Another example for BART
curl --request POST 'https://square.ukp-lab.de/api/models/deploy' \
--header 'accept: application/json' \
--header 'Content-Type: application/json' \
--data-raw '{
"identifier": "bart-base",
"model_name": "facebook/bart-base",
"model_type": "transformer",
"disable_gpu": true,
"batch_size": 32,
"max_input": 1024,
"transformer_cache": "\/etc\/huggingface\/.cache\/",
"model_class": "base",
"return_plaintext_arrays": false
}'
Example prediction request
Get prediction from the deployed model.
curl --request POST 'https://square.ukp-lab.de/api/distilbert/embedding' \
--header 'Content-Type: application/json' \
--data-raw '{
"input": [
"Do aliens exist?"
],
"is_preprocessed": false,
"preprocessing_kwargs": {},
"model_kwargs": {},
"task_kwargs": {},
"adapter_name": ""
}'
Adding new Models Manually
With Traefik we can add new models to the model API easily for each new model append the following to the docker-compose file:
services:
inference_<model>:
image: ukpsquare/square-model-api-v1:latest
env_file:
- ./inference_server/.env.<model>
volumes:
- ./.cache/:/etc/huggingface/.cache/
labels:
- "traefik.enable=true"
- "traefik.http.routers.<model>.rule=PathPrefix(`/api/<model-prefix>`)"
- "traefik.http.routers.<model>.entrypoints=websecure"
- "traefik.http.routers.<model>.tls=true"
- "traefik.http.routers.<model>.tls.certresolver=le"
- "traefik.http.routers.<model>.middlewares=<model>-stripprefix,<model>-addprefix"
- "traefik.http.middlewares.<model>-stripprefix.stripprefix.prefixes=/api/<model-prefix>"
- "traefik.http.middlewares.<model>-addprefix.addPrefix.prefix=/api"
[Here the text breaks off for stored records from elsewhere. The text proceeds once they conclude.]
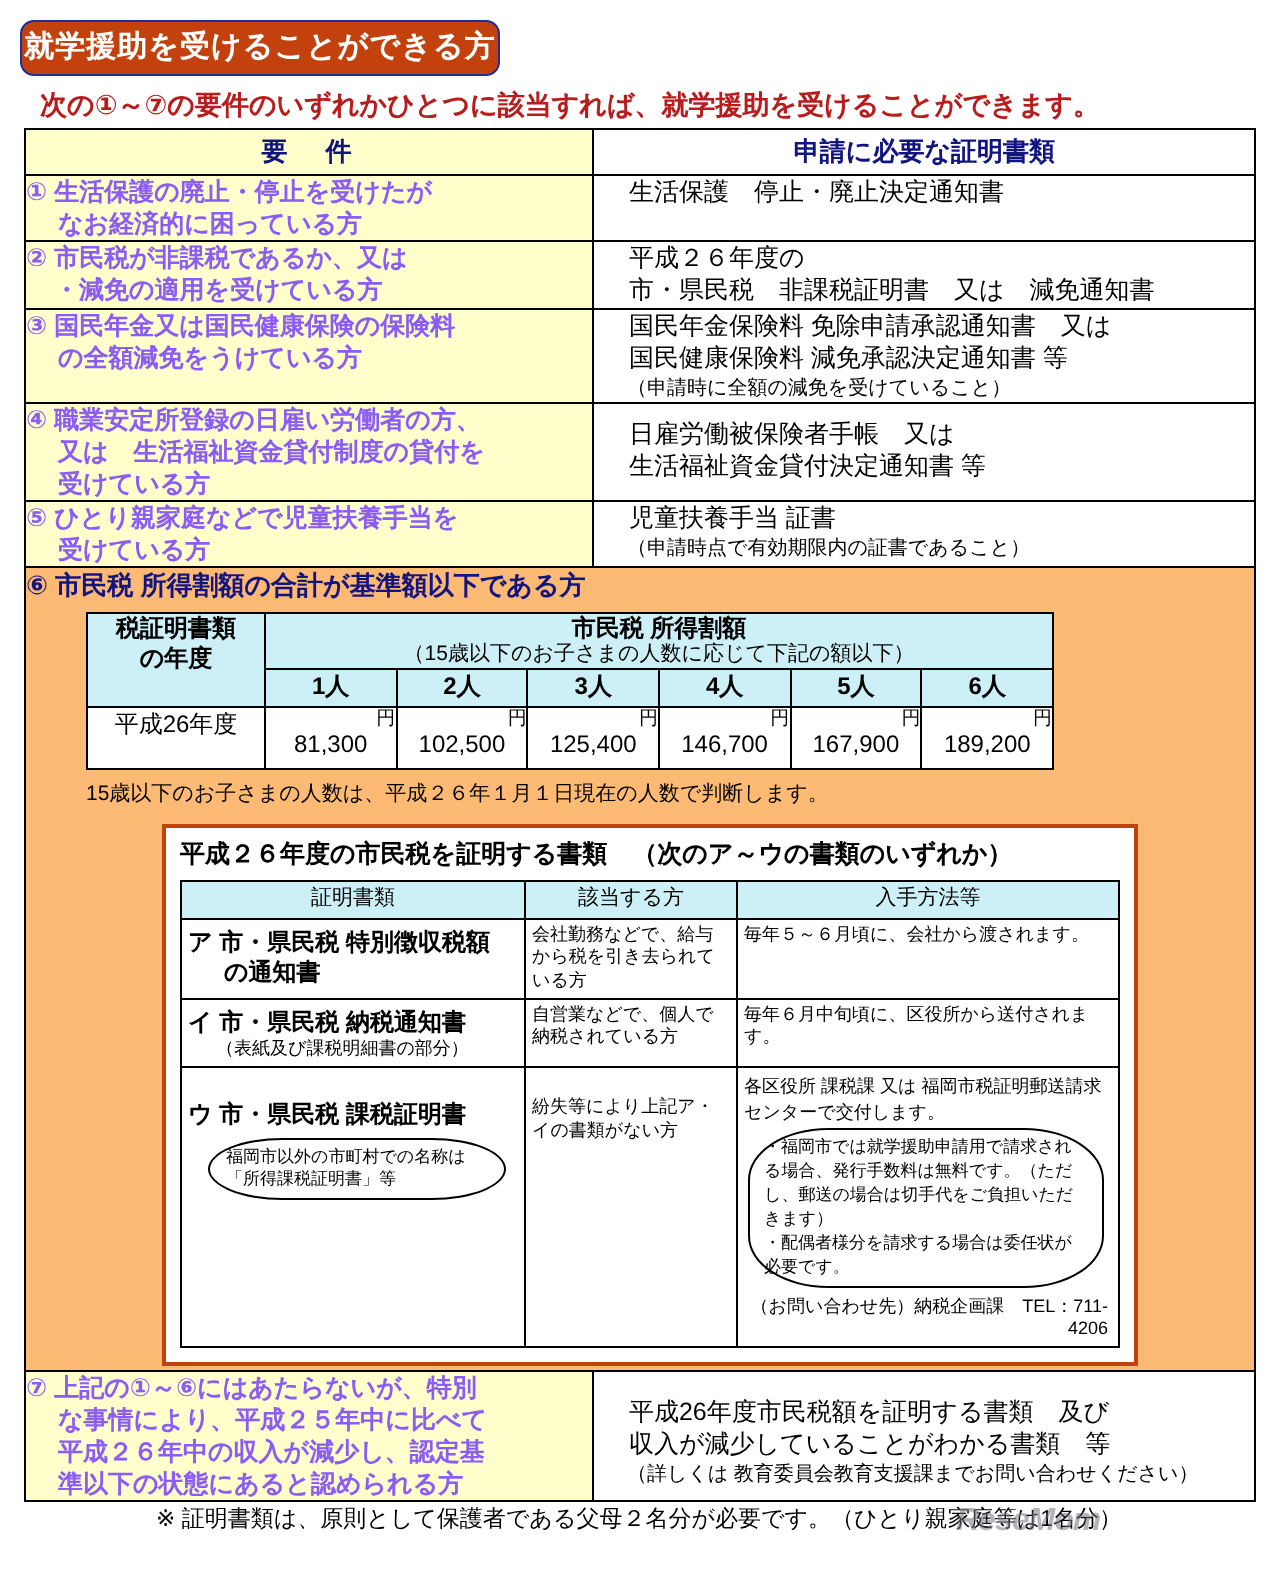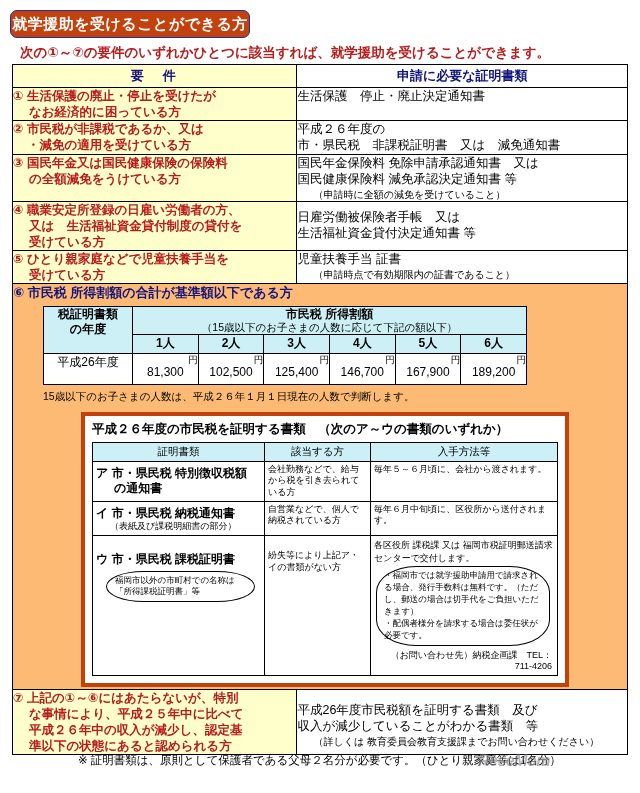--- a/index.html
+++ b/index.html
@@ -90,7 +90,7 @@
     padding: 4px 5px 5px 6px;
     font-size: 12.5px;
     font-weight: bold;
-    color: #b91c1c;
+    color: #8b5cf6;
     line-height: 1.28;
   }
   .req-cell .num {

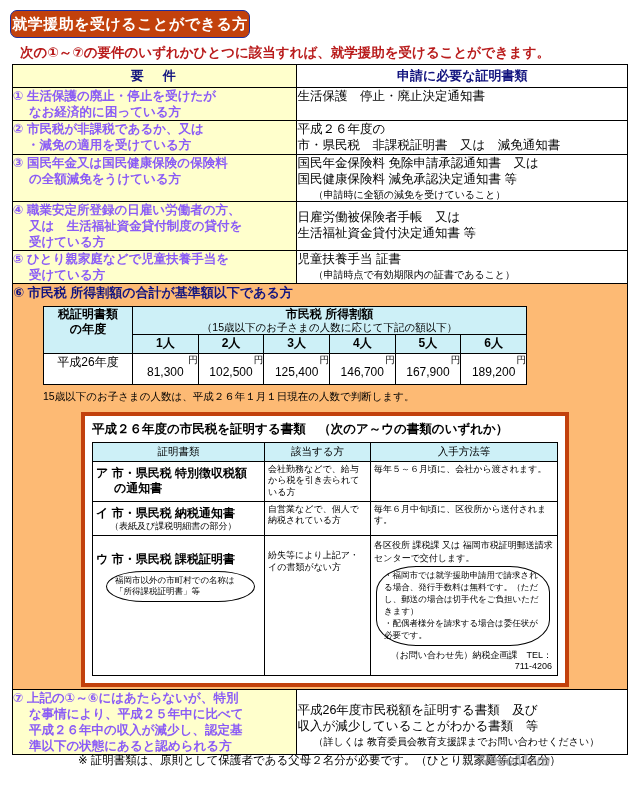--- a/index.html
+++ b/index.html
@@ -109,7 +109,7 @@
     padding-left: 16px;
     margin-top: 1px;
   }
-  .doc-cell .line { display: block; }
+  .doc-cell .line { display: block; margin-left: 17px; }
 
   
   .wide-cell {

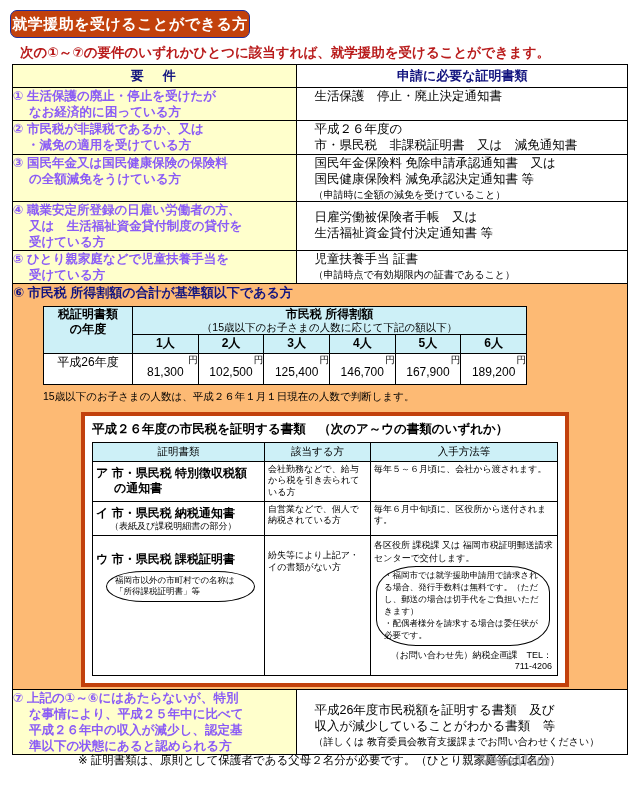--- a/index.html
+++ b/index.html
@@ -192,7 +192,7 @@
   .subbox {
     margin: 8px 0 2px 68px;
     width: 488px;
-    border: 4px solid #c2410c;
+    border: 2px solid #c2410c;
     background: #ffffff;
     padding: 5px 7px 7px 7px;
     box-sizing: border-box;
And save the model configurations in the .env.<model>
file. The model-prefix
is the prefix under which the
corresponding instance of the model-api is reachable.
Adding Onnx models
Onnx models require a path to the file containing the onnx models. On the VM there are the following files already uploaded:
└───onnx_models
├───facebook-bart-base
│ ├───decoder.onnx
│ └───model.onnx
├───bert-base-uncased
│ └───model.onnx
├───roberta-base
│ └───model.onnx
└───t5
├───decoder.onnx
└───model.onnx
This is already configured as a volume in the docker-compose
file. You have to add the following to your model container:
volumes:
- onnx-models:/onnx_models
Then the model path in the .env
file has the onnx_models
folder as root. For example, loading
the BERT model requires the following path MODEL_PATH=/onnx_models/bert-base-cased/model.onnx
.
In order to be able to start onnx models manually, make sure that the ONNX_VOLUME
environment variable contains the name of the docker
volume with the onnx files. Then, simply specify the model_path
and optionally the decoder_path
to load a new onnx model.
Removing models via API
Removing the deployed distilbert model.
curl --request POST 'https://square.ukp-lab.de/api/models/remove/distilbert'
Update model parameters
You can update the batch size, gpu option, input size and the type of returned arrays
via our update API. An example request to change the return_plaintext_arrays
param to true
for the dpr model is shown below:
curl --request POST 'https://square.ukp-lab.de/api/facebook-dpr-question_encoder-single-nq-base/update' \
--header 'Content-Type: application/json' \
--data-raw '{
"disable_gpu": true,
"batch_size": 32,
"max_input": 1024,
"return_plaintext_arrays": true
}'
Note that changing the disable_gpu
parameter is only possible for transformer and adapter models. For Onnx models
and sentence-transformers models, changing this parameter is not supported.